▶ What the task requires: Among the entries below, only the lines from the one with "color: #8b5cf6 ->" through the one with "none -> <div>" are to be retyped, exactly and without pictures.

---------- Dataset extract

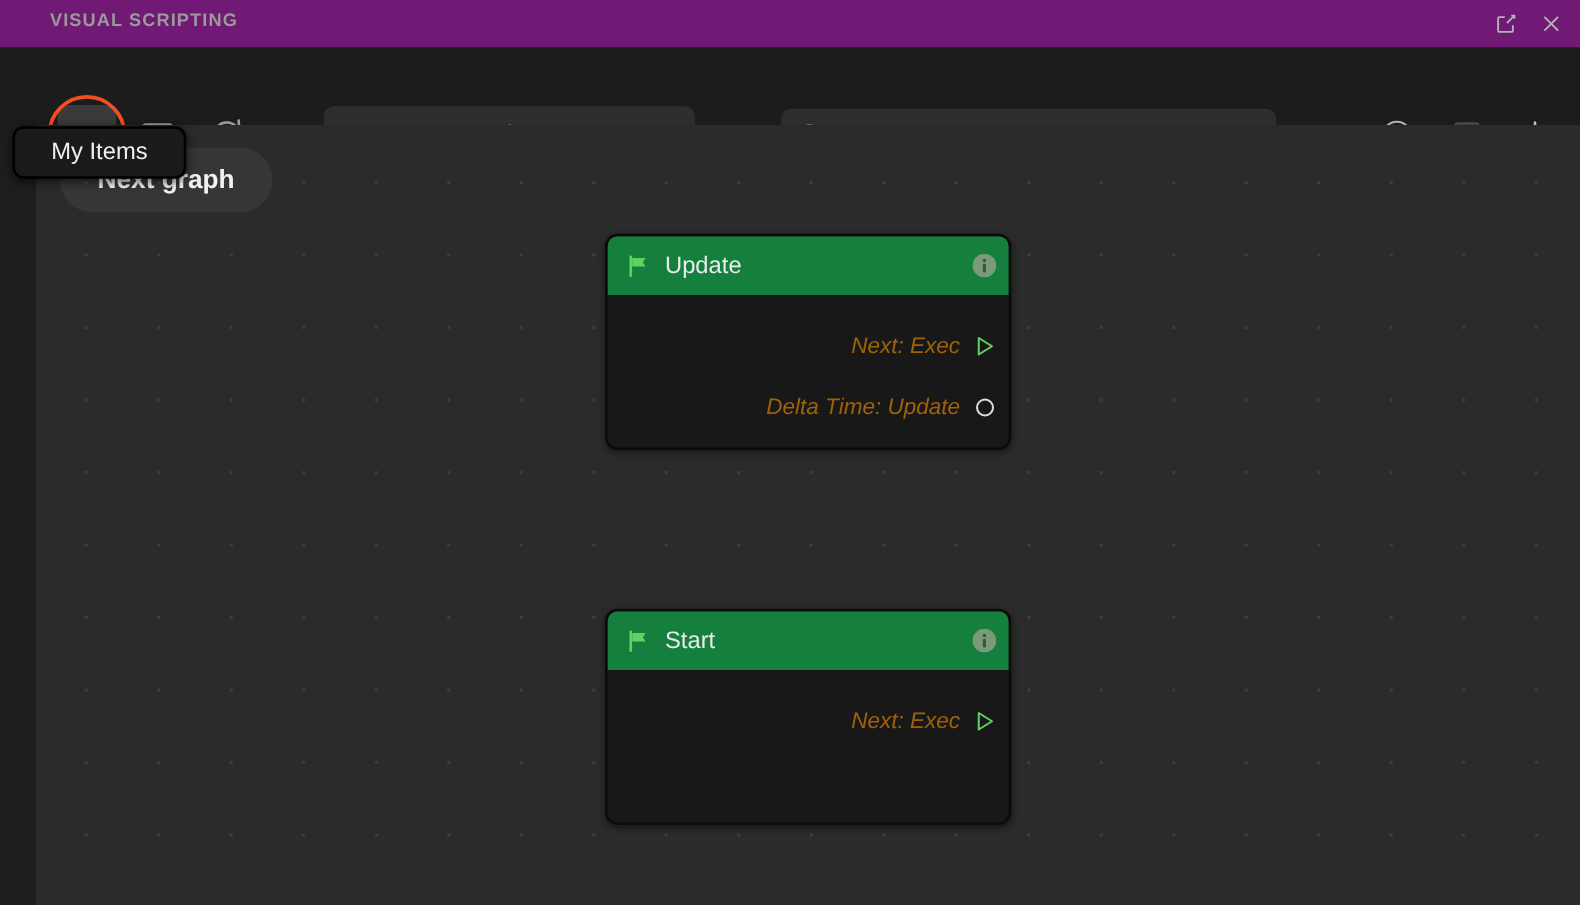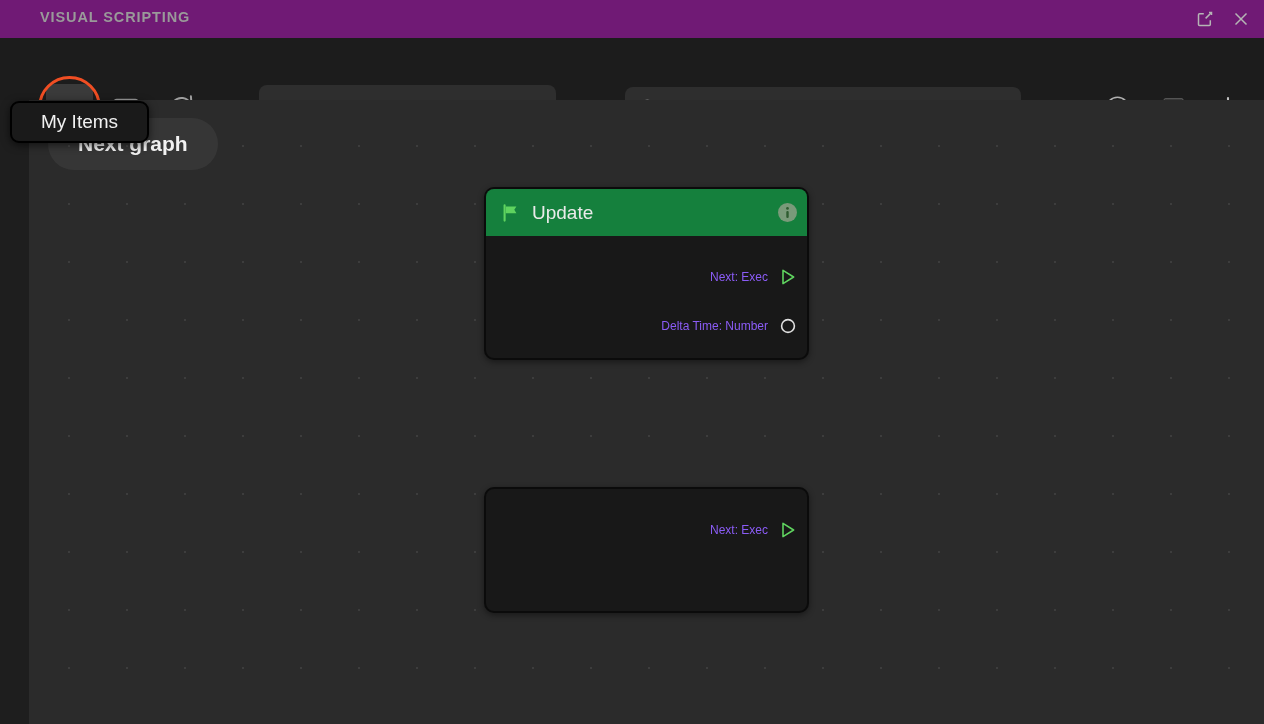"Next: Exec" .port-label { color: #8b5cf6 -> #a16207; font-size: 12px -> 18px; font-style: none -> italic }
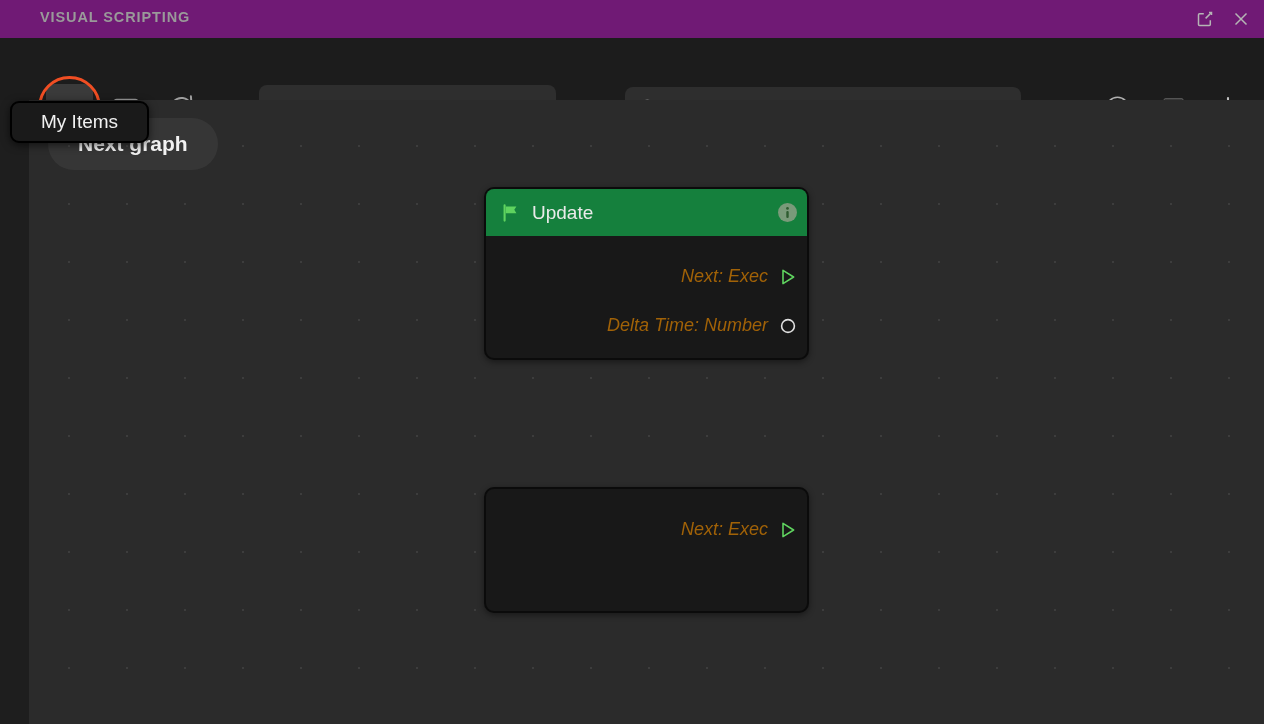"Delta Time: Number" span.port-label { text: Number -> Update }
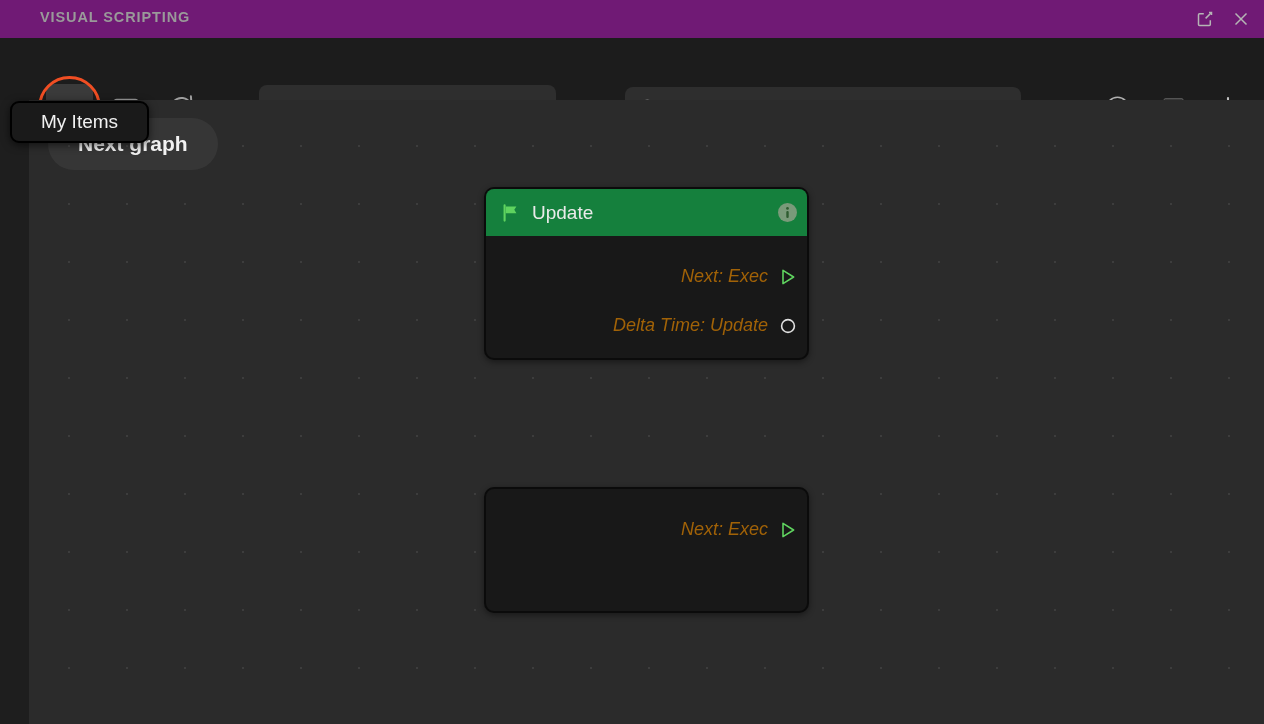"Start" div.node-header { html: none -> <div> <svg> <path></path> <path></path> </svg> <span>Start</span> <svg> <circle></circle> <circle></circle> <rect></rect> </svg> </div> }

--------------------
---------- Dataset extract

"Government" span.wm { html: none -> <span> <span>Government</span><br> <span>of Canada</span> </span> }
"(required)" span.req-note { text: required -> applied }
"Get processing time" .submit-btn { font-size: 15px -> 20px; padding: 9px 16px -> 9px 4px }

--------------------
---------- Dataset extract

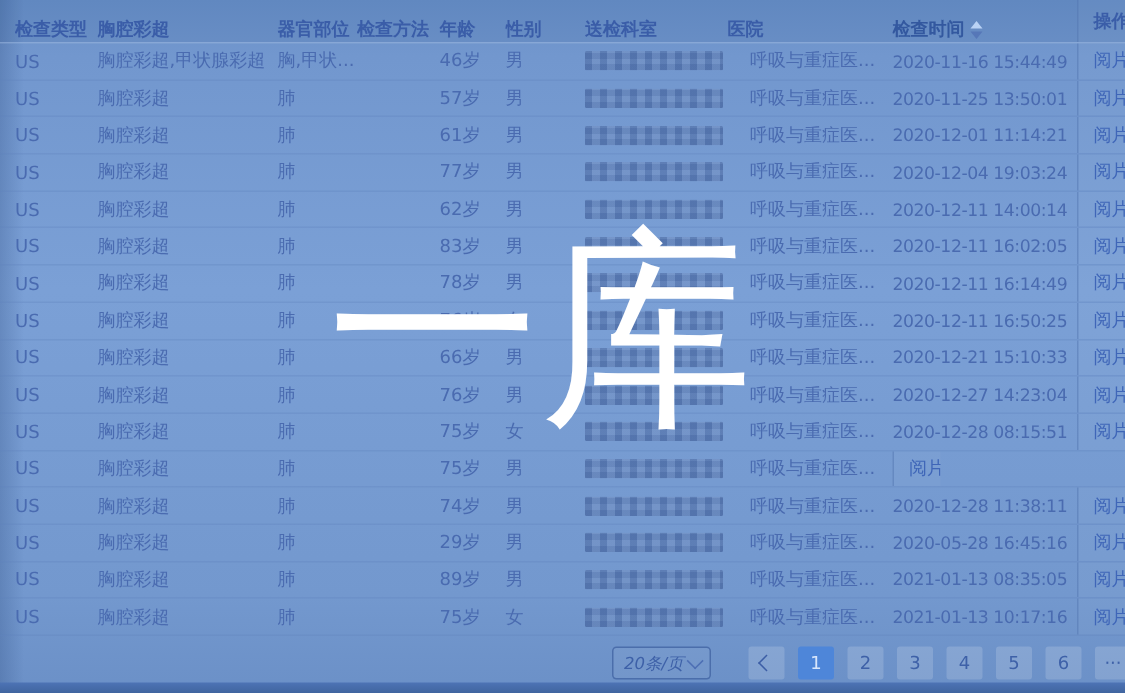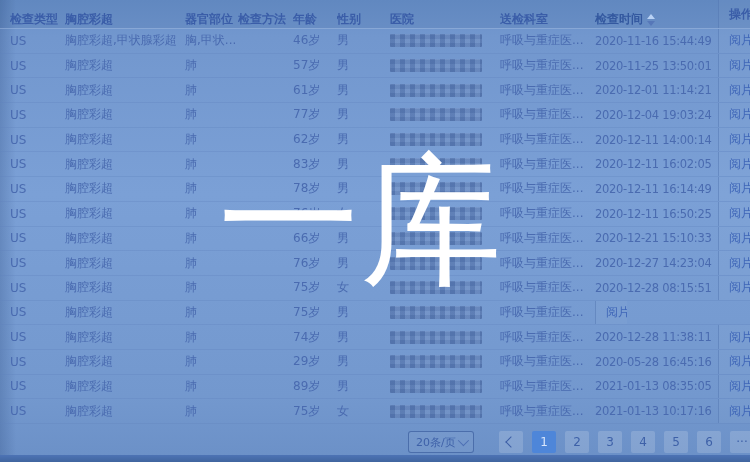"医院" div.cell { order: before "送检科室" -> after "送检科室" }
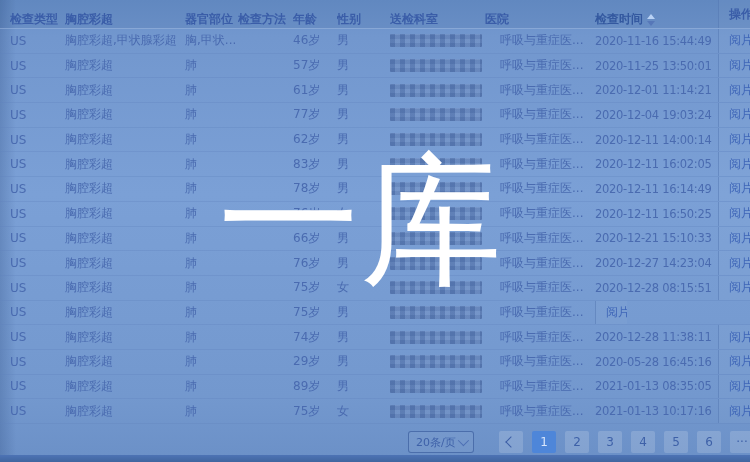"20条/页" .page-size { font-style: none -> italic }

--------------------

▶ Task solution:
"Next: Exec" .port-label { color: #8b5cf6 -> #a16207; font-size: 12px -> 18px; font-style: none -> italic }
"Delta Time: Number" span.port-label { text: Number -> Update }
"Start" div.node-header { html: none -> <div> <svg> <path></path> <path></path> </svg> <span>Start</span> <svg> <circle></circle> <circle></circle> <rect></rect> </svg> </div> }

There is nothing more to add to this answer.